◆ PROBLEM TO WORK ON ◆
From the material below, list every line containing "class".

*** DATA FOR THIS TASK ***

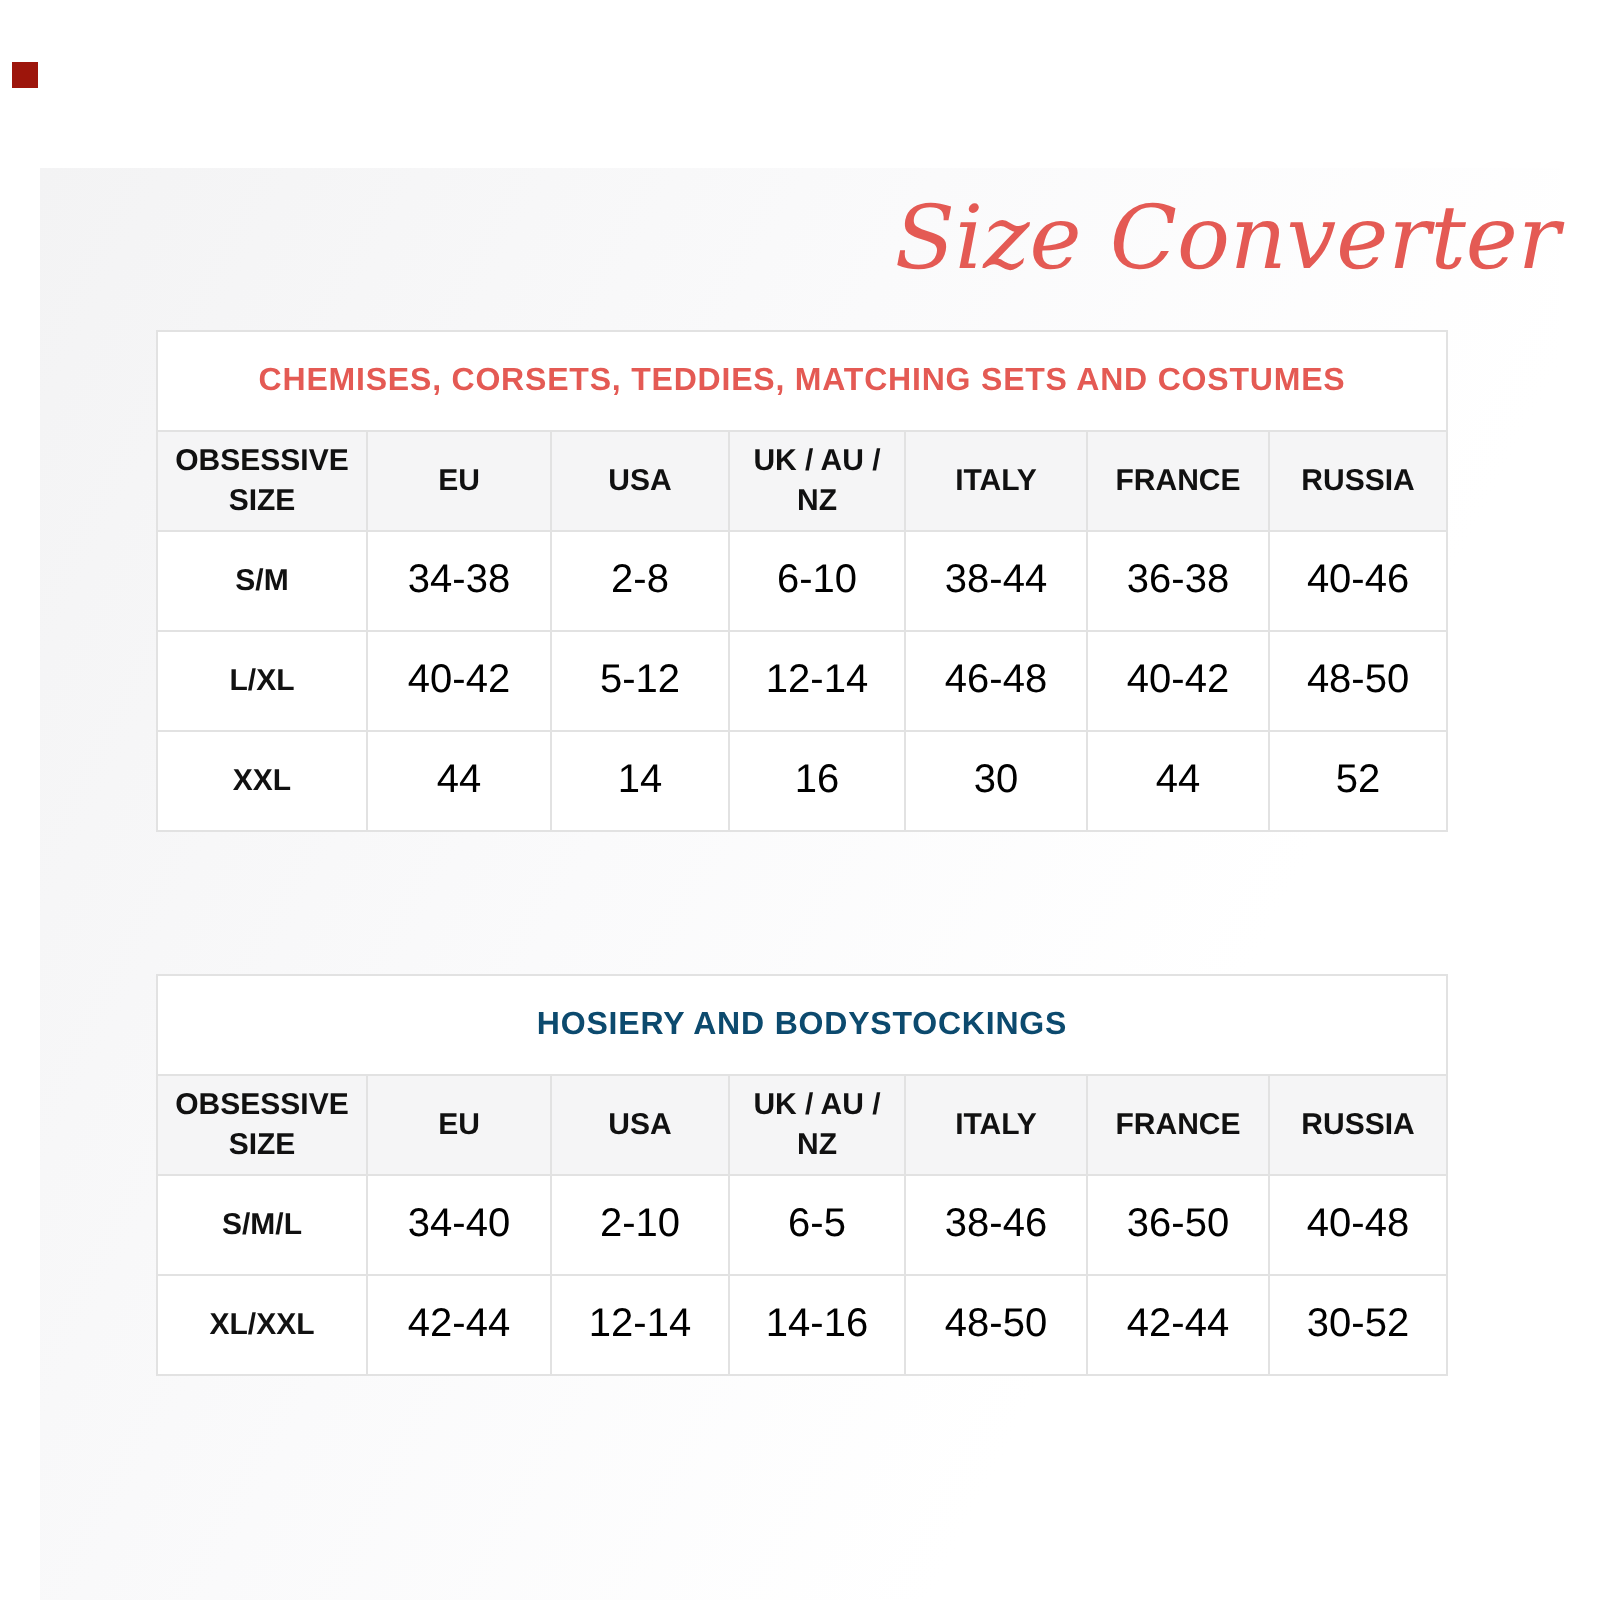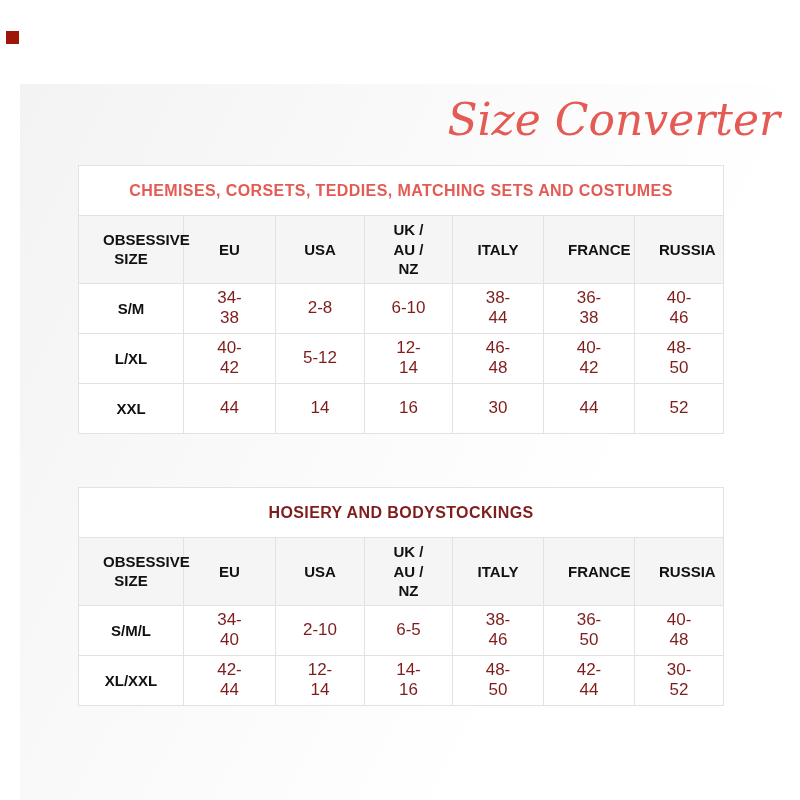--- a/index.html
+++ b/index.html
@@ -48,7 +48,7 @@
     text-align: center;
     vertical-align: middle;
     height: 50px;
-    padding: 4px 24px;
+    padding: 4px 6px;
   }
   .caption-cell {
     background: #ffffff;

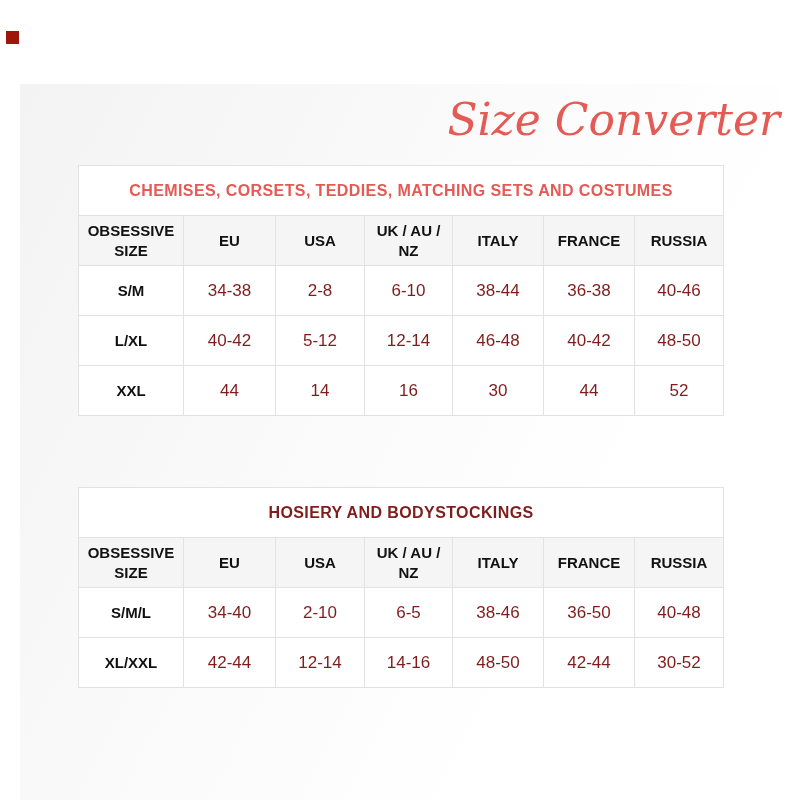--- a/index.html
+++ b/index.html
@@ -69,9 +69,9 @@
     color: #111111;
   }
   .size-value {
-    font-size: 17px;
+    font-size: 20px;
     font-weight: normal;
-    color: #7f1d1d;
+    color: #000000;
   }
 </style>
 </head>

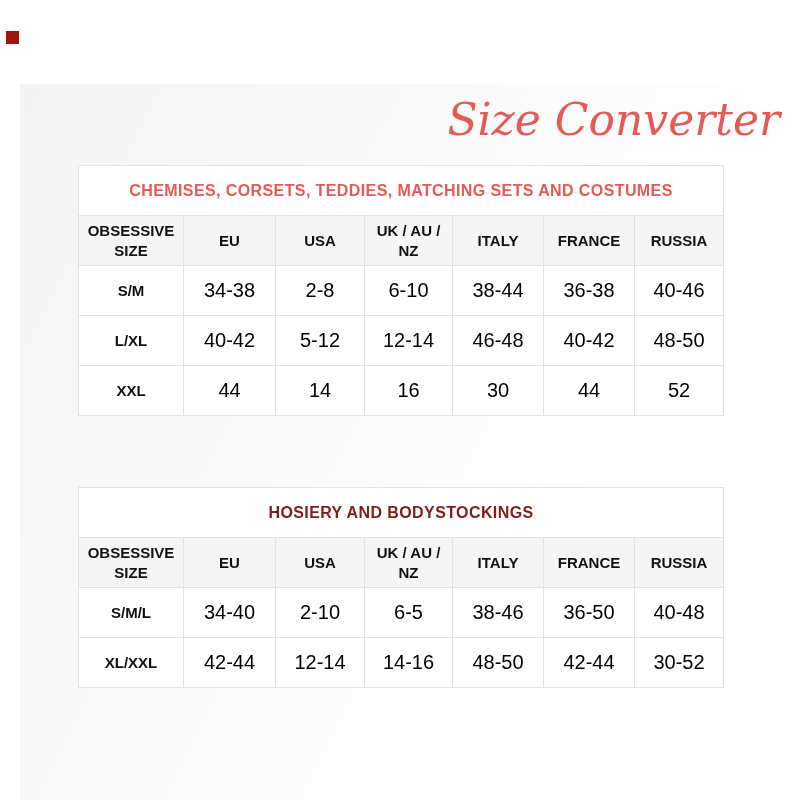--- a/index.html
+++ b/index.html
@@ -145,7 +145,7 @@
     </colgroup>
     <tbody>
         <tr>
-          <td colspan="7" class="caption-cell" style="color: #7f1d1d;">HOSIERY AND BODYSTOCKINGS</td>
+          <td colspan="7" class="caption-cell" style="color: #0c4a6e;">HOSIERY AND BODYSTOCKINGS</td>
         </tr>
         <tr>
           <th>OBSESSIVE SIZE</th>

***

◆ TASK OUTPUT ◆
-          <td colspan="7" class="caption-cell" style="color: #7f1d1d;">HOSIERY AND BODYSTOCKINGS</td>
+          <td colspan="7" class="caption-cell" style="color: #0c4a6e;">HOSIERY AND BODYSTOCKINGS</td>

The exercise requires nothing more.